La razón por la que esta columna no trató de eso es que esta no es una semana normal. Esta será la última columna de On Soccer publicada por The New York Times —o al menos la última que yo haya escrito— porque el viernes es mi último día en el Times.
Comenzamos esta columna en vísperas de la Copa Mundial Femenina de 2019 y ha sido un placer y un privilegio construir nuestra propia pequeña comunidad a su alrededor desde entonces.
He tenido mucha suerte de hacer muchas cosas increíbles para The New York Times, artículos que me llenan de orgullo. El Times me envió a Groenlandia y a las islas Sorlingas, a partidos que no se celebraron y a lugares que, ahora, no parecen reales. El Times me dejó escribir sobre chefs, influentes y jugadores que no existían.
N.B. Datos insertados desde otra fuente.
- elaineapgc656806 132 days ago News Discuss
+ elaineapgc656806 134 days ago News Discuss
El Times dijo que sí cuando le pedí dedicar un año a un solo tema. He asistido a finales de la Copa del Mundo y a juegos improvisados de martes por la noche, y me ha encantado cada minuto.
Durante la mayor parte de ese periodo, esta columna ha sido una constante: no solo escribirla, sino leer toda la correspondencia que enviaban los lectores. En serio: todas y cada una de sus cartas. (Sí, Alan Goldhammer, puedo confirmar que tu nombre siempre ha sido mi favorito).
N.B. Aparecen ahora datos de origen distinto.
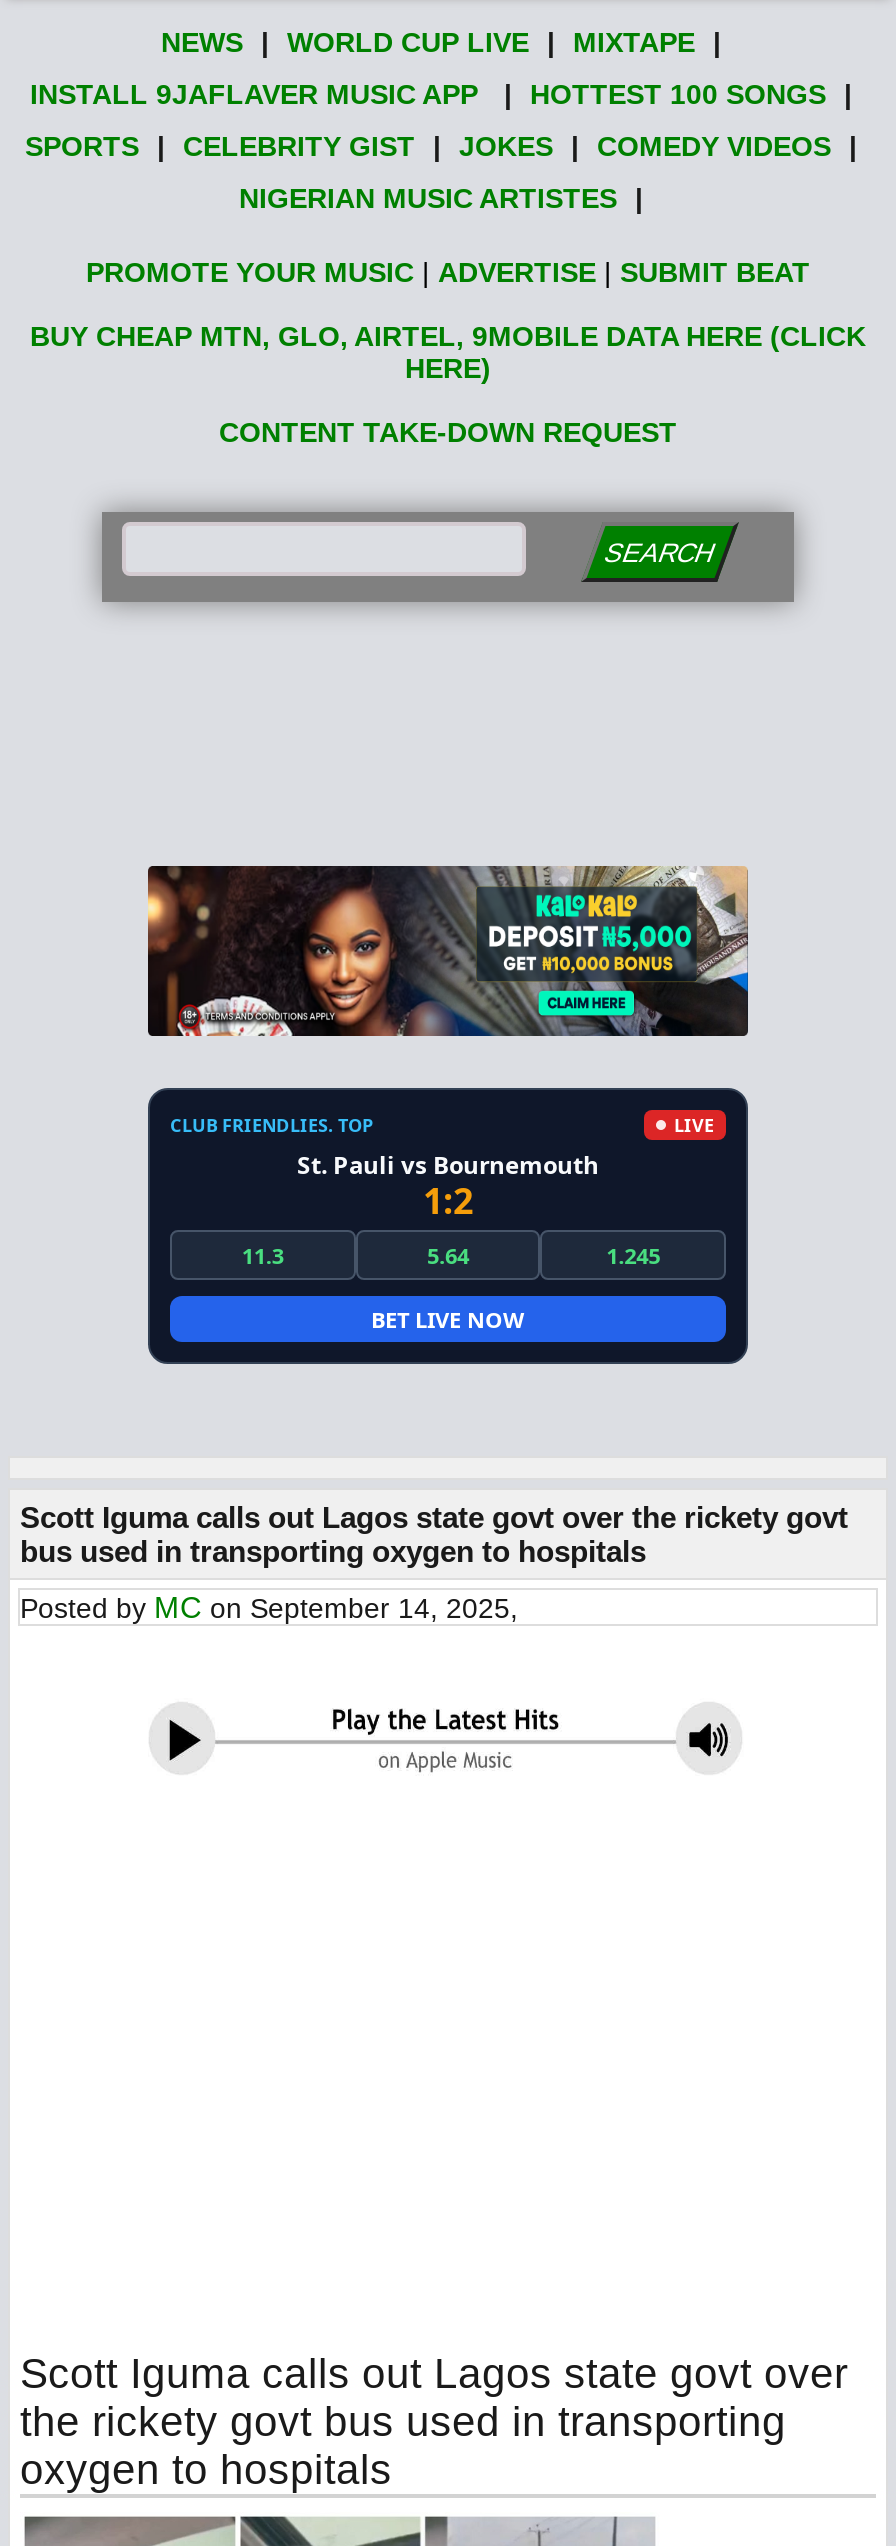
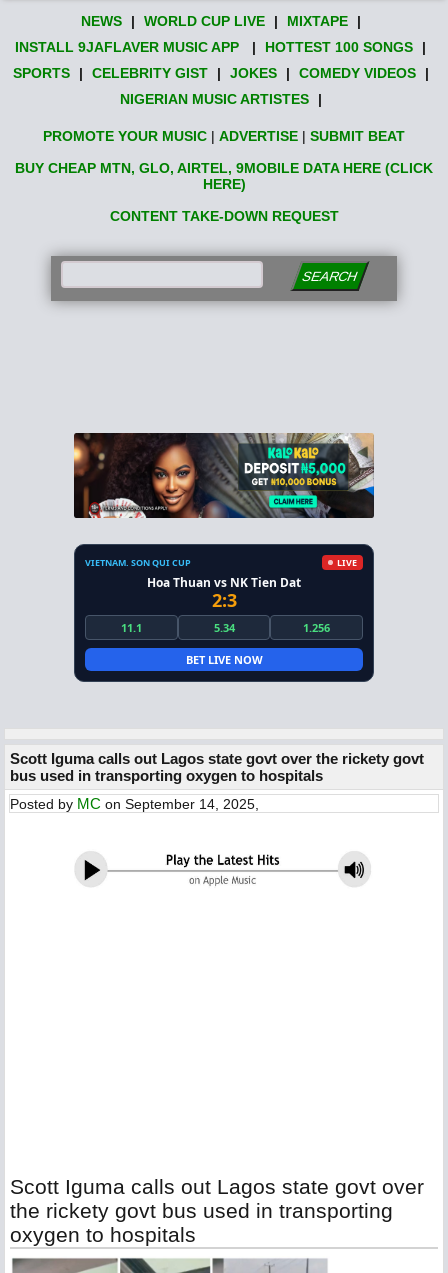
- CLUB FRIENDLIES. TOP
+ VIETNAM. SON QUI CUP

- St. Pauli vs Bournemouth
- 1:2
- 11.3
- 5.64
- 1.245
+ Hoa Thuan vs NK Tien Dat
+ 2:3
+ 11.1
+ 5.34
+ 1.256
Muchas de esas preguntas, ideas y comentarios ayudaron a dar forma a los artículos que escribí. Todos me ayudaron a reflexionar. Pero, sobre todo, me dieron el honor de escribir para gente real, a la que el tema parecía encantarle tanto como a mí. Todo eso ha hecho que escribir esta columna sea lo más gratificante que he hecho en el Times, y por eso quería darles las gracias, a todos, por leerla.